In addition to structural stability, proper soft-tissue balancing and sufficient ligamentous stability are important for successful revision TKA [8]. In revision TKA, damage to the ligament structure was generally attributed to loss of the femoral epicondylar bone leading to instability. MCL reconstruction during primary TKA was mentioned in a few studies; however, PLC reconstruction during revision arthroplasty is very rare. Peters et al. [9] reported MCL reconstruction in primary TKA and Ohnsorge et al. [10] reported PLC reconstruction in revision knee arthroplasty. However, in this case, since sufficient bone base for ligament fixation was not secured, bilateral collateral ligament reconstruction was performed in stages. Ligament reconstruction was performed using calcaneus Achilles allograft or bone patellar tendon allograft to obtain firm bone fixation [9].

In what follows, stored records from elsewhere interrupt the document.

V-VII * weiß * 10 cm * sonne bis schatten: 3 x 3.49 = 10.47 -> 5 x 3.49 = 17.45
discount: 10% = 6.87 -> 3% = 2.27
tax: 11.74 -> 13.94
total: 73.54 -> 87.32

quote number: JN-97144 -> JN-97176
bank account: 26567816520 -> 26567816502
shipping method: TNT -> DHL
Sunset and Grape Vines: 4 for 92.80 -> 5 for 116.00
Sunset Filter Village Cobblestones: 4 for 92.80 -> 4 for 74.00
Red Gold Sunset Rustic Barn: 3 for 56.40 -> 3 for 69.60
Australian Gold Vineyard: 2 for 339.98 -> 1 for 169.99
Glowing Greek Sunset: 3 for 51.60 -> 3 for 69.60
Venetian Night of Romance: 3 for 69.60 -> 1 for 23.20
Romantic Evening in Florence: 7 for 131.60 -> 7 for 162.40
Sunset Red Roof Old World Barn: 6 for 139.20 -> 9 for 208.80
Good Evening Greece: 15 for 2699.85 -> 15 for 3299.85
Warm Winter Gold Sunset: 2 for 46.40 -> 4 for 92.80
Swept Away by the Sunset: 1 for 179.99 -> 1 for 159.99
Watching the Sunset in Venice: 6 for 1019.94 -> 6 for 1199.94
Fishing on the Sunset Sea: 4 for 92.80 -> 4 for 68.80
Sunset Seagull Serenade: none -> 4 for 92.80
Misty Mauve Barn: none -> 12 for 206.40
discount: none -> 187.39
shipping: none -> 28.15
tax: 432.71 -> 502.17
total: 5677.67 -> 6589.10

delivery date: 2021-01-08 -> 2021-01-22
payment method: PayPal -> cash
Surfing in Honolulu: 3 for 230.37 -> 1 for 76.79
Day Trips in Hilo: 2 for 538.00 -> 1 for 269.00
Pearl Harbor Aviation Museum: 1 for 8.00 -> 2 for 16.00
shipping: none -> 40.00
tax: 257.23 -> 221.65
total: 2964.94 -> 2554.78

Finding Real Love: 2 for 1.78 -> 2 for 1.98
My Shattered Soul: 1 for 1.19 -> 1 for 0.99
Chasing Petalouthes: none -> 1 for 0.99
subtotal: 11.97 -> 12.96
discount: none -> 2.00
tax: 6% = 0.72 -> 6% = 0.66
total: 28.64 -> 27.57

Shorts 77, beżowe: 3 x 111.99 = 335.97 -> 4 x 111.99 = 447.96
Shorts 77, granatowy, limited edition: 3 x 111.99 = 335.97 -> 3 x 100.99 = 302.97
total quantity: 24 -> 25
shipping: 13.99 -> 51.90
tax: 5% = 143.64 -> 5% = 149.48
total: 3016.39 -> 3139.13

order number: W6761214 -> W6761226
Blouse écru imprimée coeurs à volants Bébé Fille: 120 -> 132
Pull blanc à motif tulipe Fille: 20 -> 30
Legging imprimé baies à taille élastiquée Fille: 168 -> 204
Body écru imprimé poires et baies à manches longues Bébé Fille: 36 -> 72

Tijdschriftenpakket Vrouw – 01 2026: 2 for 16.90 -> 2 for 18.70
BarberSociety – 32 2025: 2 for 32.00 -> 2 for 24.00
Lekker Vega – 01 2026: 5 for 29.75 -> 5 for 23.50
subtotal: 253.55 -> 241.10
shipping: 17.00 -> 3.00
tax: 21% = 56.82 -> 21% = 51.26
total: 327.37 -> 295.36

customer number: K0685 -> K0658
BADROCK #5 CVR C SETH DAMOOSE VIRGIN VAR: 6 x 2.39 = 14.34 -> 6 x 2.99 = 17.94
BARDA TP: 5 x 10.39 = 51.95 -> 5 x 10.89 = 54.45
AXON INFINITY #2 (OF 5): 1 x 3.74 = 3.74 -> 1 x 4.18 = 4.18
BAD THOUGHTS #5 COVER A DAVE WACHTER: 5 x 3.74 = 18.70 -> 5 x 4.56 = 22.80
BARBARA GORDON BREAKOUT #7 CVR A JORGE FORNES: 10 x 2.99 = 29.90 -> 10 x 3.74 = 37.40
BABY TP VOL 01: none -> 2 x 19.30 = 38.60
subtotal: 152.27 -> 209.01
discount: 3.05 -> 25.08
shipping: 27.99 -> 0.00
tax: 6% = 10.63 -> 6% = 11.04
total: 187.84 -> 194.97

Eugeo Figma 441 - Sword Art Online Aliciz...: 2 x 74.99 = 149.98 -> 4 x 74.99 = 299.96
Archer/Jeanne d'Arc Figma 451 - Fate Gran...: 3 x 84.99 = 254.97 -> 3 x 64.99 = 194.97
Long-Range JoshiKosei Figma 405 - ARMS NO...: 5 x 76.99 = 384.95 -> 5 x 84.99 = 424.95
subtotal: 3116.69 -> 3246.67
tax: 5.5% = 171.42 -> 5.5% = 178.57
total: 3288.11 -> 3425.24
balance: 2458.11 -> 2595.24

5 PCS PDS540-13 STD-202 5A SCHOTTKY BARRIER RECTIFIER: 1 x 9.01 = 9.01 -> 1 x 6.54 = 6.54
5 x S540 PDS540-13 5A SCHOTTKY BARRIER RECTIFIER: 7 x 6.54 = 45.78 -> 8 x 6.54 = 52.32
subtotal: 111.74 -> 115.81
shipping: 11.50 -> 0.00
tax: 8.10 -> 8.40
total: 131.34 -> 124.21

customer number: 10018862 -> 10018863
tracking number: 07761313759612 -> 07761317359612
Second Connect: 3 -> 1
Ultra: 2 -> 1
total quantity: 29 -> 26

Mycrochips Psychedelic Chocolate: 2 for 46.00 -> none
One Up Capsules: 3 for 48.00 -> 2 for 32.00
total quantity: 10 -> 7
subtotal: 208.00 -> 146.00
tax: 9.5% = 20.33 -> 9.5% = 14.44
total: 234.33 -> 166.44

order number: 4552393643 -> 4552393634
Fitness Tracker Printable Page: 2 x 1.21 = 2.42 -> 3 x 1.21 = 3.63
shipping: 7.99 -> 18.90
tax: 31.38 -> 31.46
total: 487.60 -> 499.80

In conclusion, revision arthroplasty for chronic infection associated with extensive bone loss is a challenging task for orthopedic surgeons. Proper management of bone loss for stable fixation and accurate balancing of ligaments is essential for successful revision arthroplasty. Revision arthroplasty using structural bone graft and ligament reconstruction could be one of the optional salvage procedures when simple adjustment or repair is not possible.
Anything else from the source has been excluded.